#### Provided data ####
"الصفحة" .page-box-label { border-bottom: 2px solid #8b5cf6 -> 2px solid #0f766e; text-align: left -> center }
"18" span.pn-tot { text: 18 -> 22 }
####
#### Provided data ####
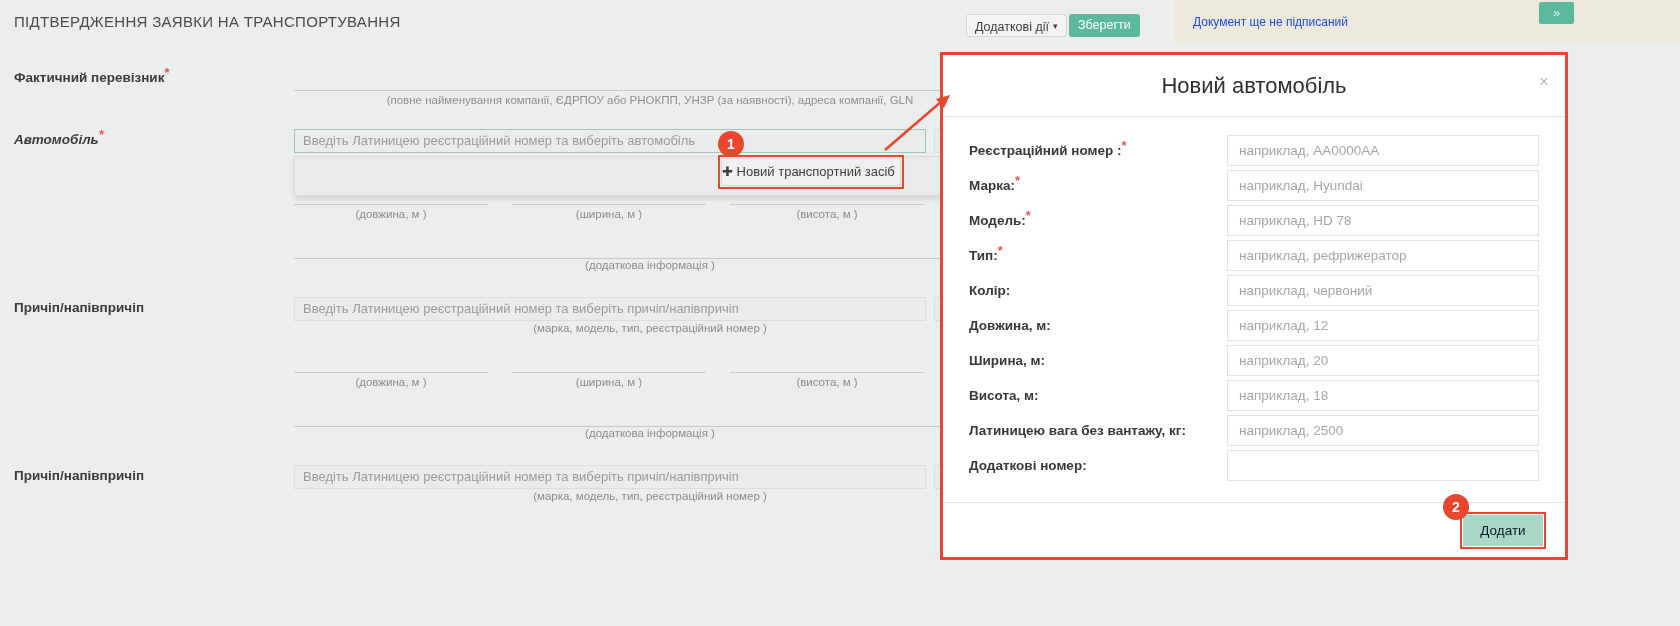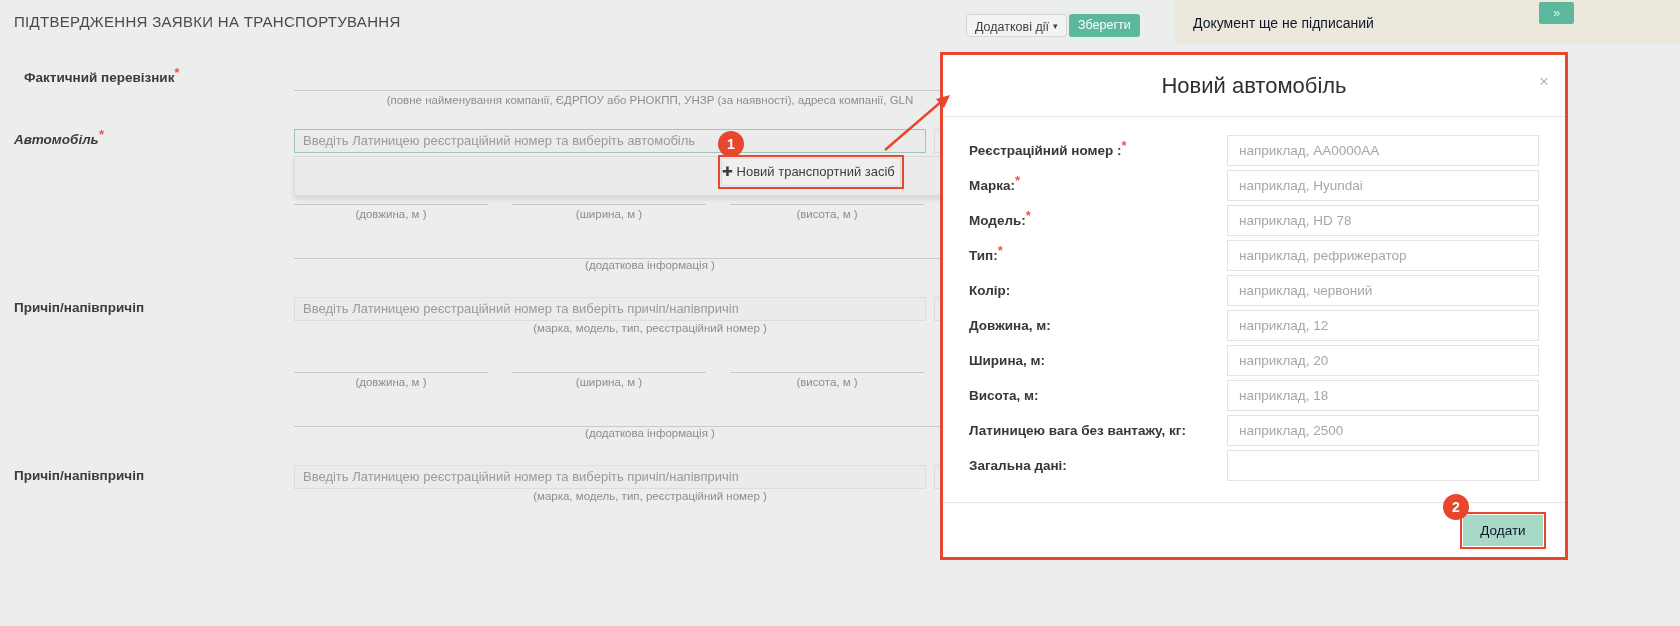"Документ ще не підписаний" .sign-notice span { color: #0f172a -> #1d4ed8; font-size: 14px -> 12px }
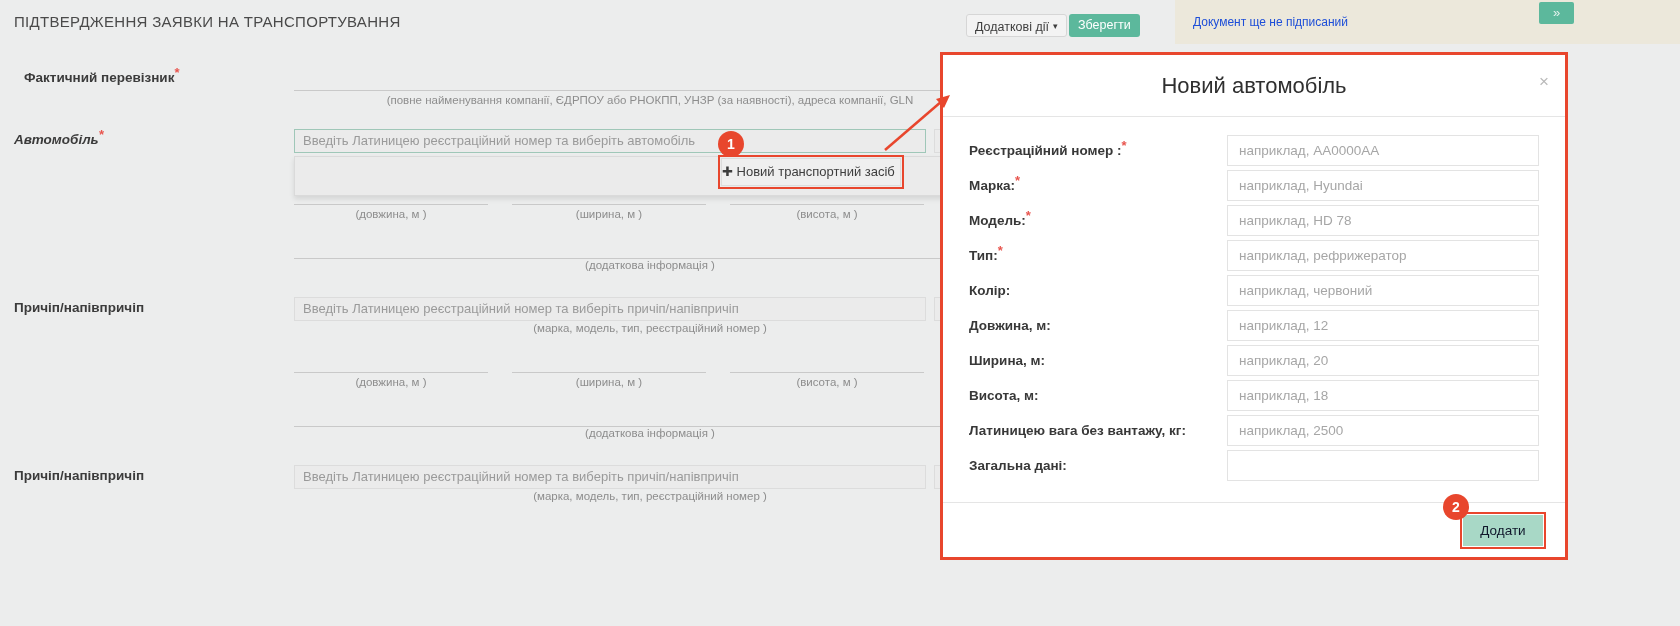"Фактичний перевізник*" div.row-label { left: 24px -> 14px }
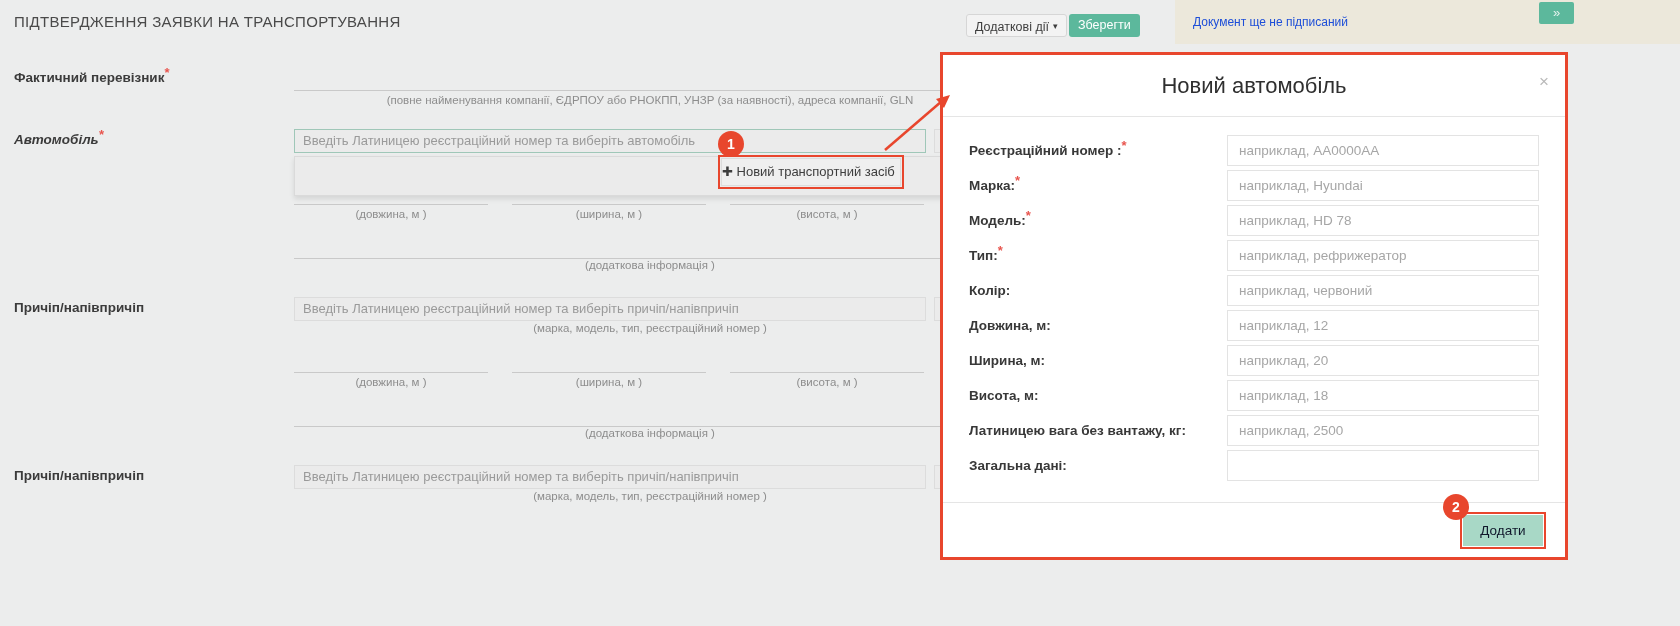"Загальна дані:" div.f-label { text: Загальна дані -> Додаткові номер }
####
I'd like the lines above from the one with "border-bottom: 2px solid" up to and including the one with "text: 18 ->" copied exactly, with no other lines.

» **Written response**:
"الصفحة" .page-box-label { border-bottom: 2px solid #8b5cf6 -> 2px solid #0f766e; text-align: left -> center }
"18" span.pn-tot { text: 18 -> 22 }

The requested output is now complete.